Your assignment
Word for word, repeat the entries, minus the pictures.

** Opening Supplied material block **

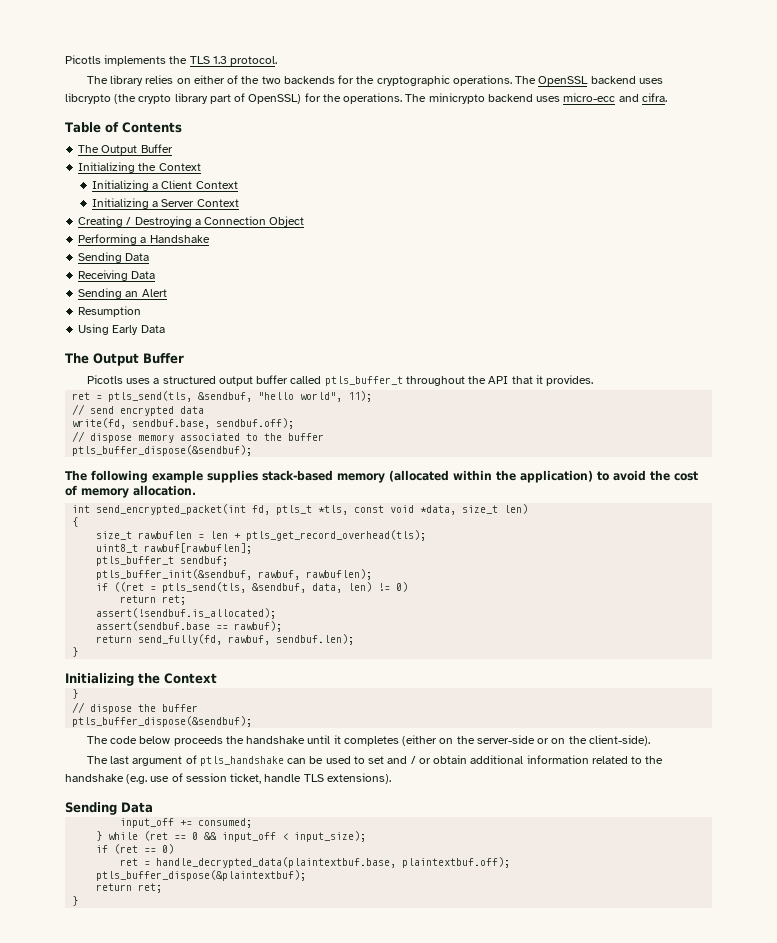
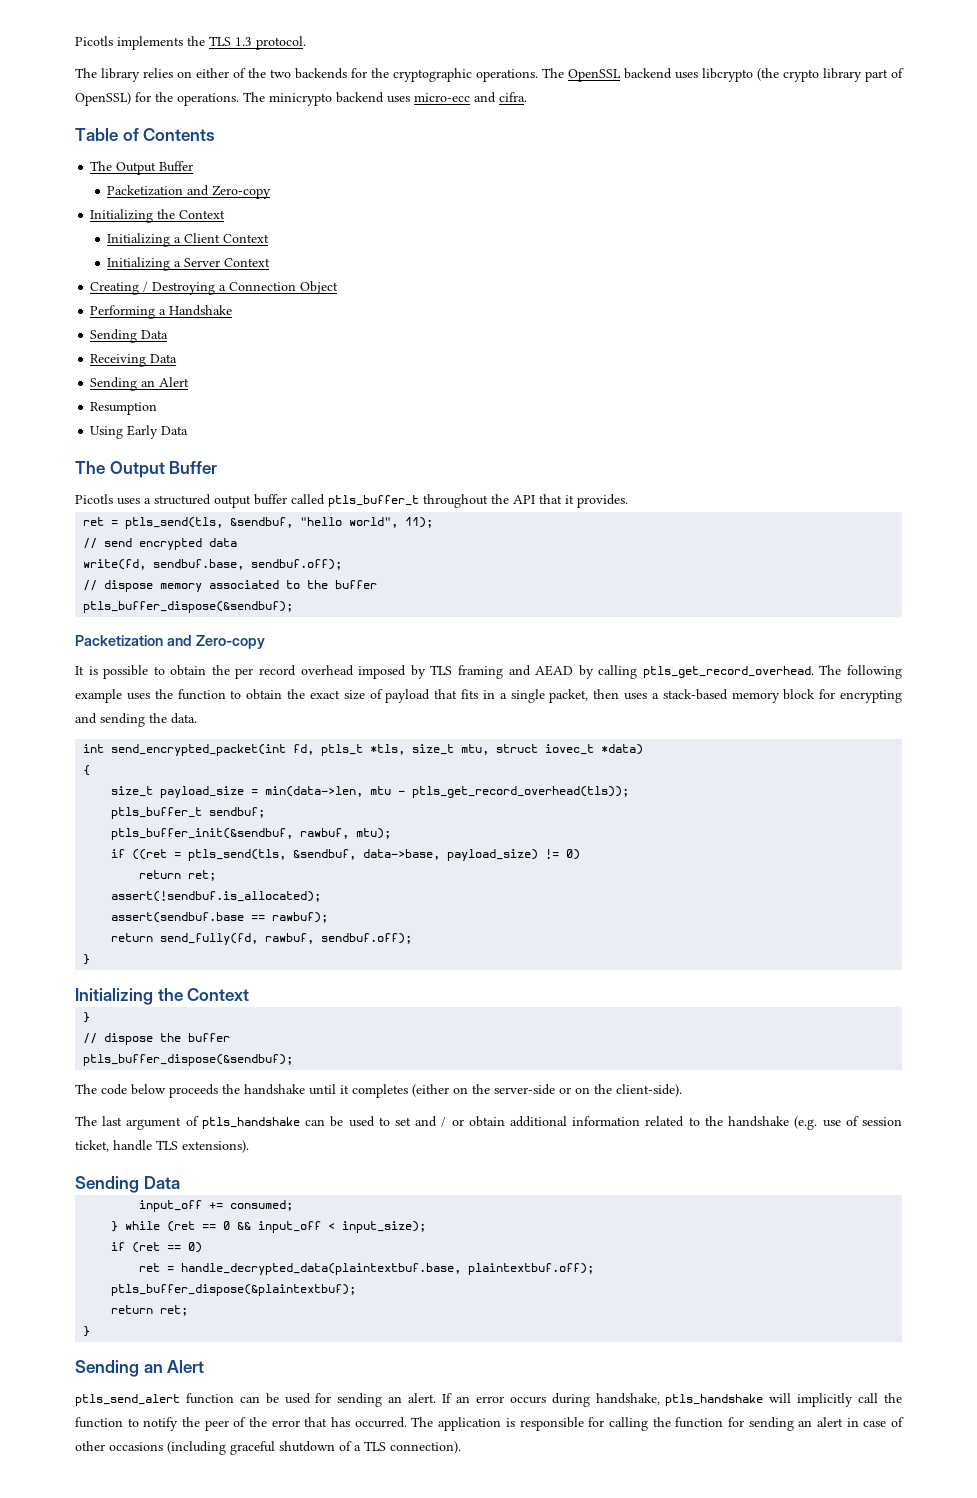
(173, 148) none -> [107,185,272,199] // Packetization and Zero-copy
[65,470,698,483] [65,485,196,498] The following example supplies stack-based memory (allocated within the application) to avoid the cost of memory allocation. -> [75,635,265,649] [75,665,902,679] [75,689,903,703] [75,713,197,727] Packetization and Zero-copy // It is possible to obtain the per record overhead imposed by TLS framing and AEAD by calling ptls_get_record_overhead. The following example uses the function to obtain the exact size of payload that fits in a single packet, then uses a stack-based memory block for encrypting and sending the data.
[354,504,529,515] [72,517,79,527] [96,530,427,541] [96,543,253,554] const void *data, size_t len) // { // size_t rawbuflen = len + ptls_get_record_overhead(tls); // uint8_t rawbuf[rawbuflen]; -> [412,744,644,755] [83,765,91,776] [111,786,630,798] size_t mtu, struct iovec_t *data) // { // size_t payload_size = min(data->len, mtu - ptls_get_record_overhead(tls));
[306,569,373,580] rawbuflen); -> [356,828,392,839] mtu);
[312,582,373,593] data, len) -> [363,849,539,861] data->base, payload_size)
[276,634,355,645] sendbuf.len); -> [321,933,413,944] sendbuf.off);
(79, 901) none -> [75,1360,205,1377] [75,1393,903,1407] [75,1417,904,1431] [75,1441,461,1455] // Sending an Alert // ptls_send_alert function can be used for sending an alert. If an error occurs during handshake, ptls_handshake will implicitly call the function to notify the peer of the error that has occurred. The application is responsible for calling the function for sending an alert in case of other occasions (including graceful shutdown of a TLS connection).

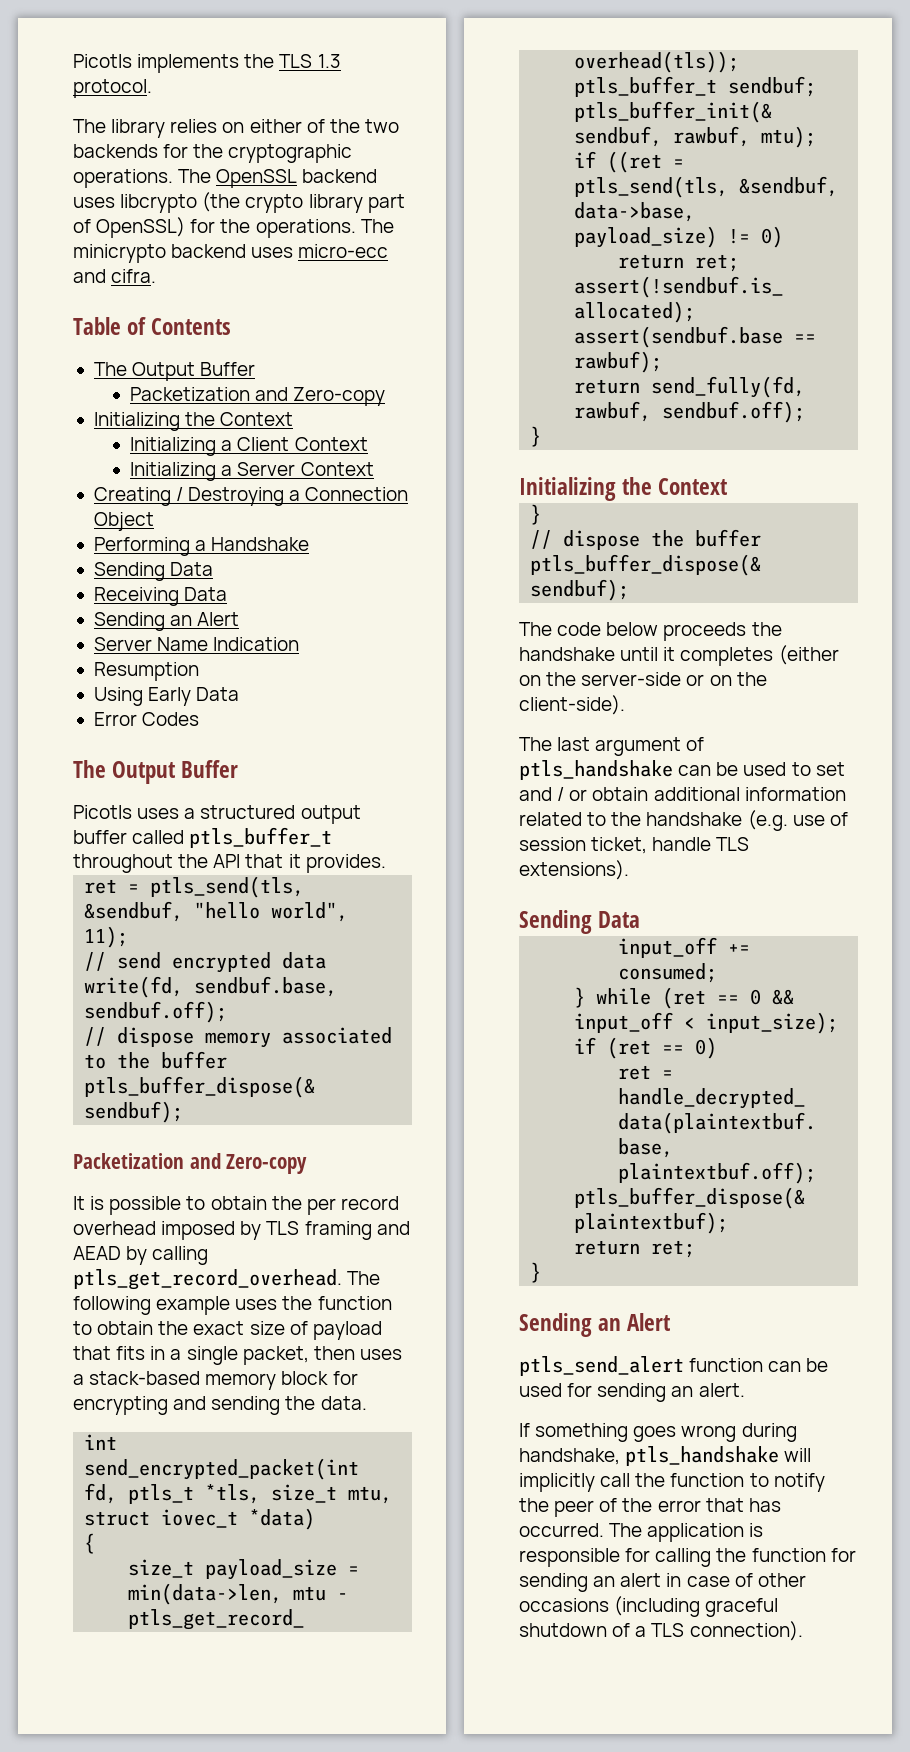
(190, 382) none -> [93,637,300,651] // Server Name Indication
(189, 430) none -> [93,712,200,726] // Error Codes
[442,1393,546,1404] If an error occurs -> [519,1423,737,1442] // If something goes wrong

** Closing Supplied material block **

Written response
(173, 148) none -> [107,185,272,199] // Packetization and Zero-copy
[65,470,698,483] [65,485,196,498] The following example supplies stack-based memory (allocated within the application) to avoid the cost of memory allocation. -> [75,635,265,649] [75,665,902,679] [75,689,903,703] [75,713,197,727] Packetization and Zero-copy // It is possible to obtain the per record overhead imposed by TLS framing and AEAD by calling ptls_get_record_overhead. The following example uses the function to obtain the exact size of payload that fits in a single packet, then uses a stack-based memory block for encrypting and sending the data.
[354,504,529,515] [72,517,79,527] [96,530,427,541] [96,543,253,554] const void *data, size_t len) // { // size_t rawbuflen = len + ptls_get_record_overhead(tls); // uint8_t rawbuf[rawbuflen]; -> [412,744,644,755] [83,765,91,776] [111,786,630,798] size_t mtu, struct iovec_t *data) // { // size_t payload_size = min(data->len, mtu - ptls_get_record_overhead(tls));
[306,569,373,580] rawbuflen); -> [356,828,392,839] mtu);
[312,582,373,593] data, len) -> [363,849,539,861] data->base, payload_size)
[276,634,355,645] sendbuf.len); -> [321,933,413,944] sendbuf.off);
(79, 901) none -> [75,1360,205,1377] [75,1393,903,1407] [75,1417,904,1431] [75,1441,461,1455] // Sending an Alert // ptls_send_alert function can be used for sending an alert. If an error occurs during handshake, ptls_handshake will implicitly call the function to notify the peer of the error that has occurred. The application is responsible for calling the function for sending an alert in case of other occasions (including graceful shutdown of a TLS connection).

(190, 382) none -> [93,637,300,651] // Server Name Indication
(189, 430) none -> [93,712,200,726] // Error Codes
[442,1393,546,1404] If an error occurs -> [519,1423,737,1442] // If something goes wrong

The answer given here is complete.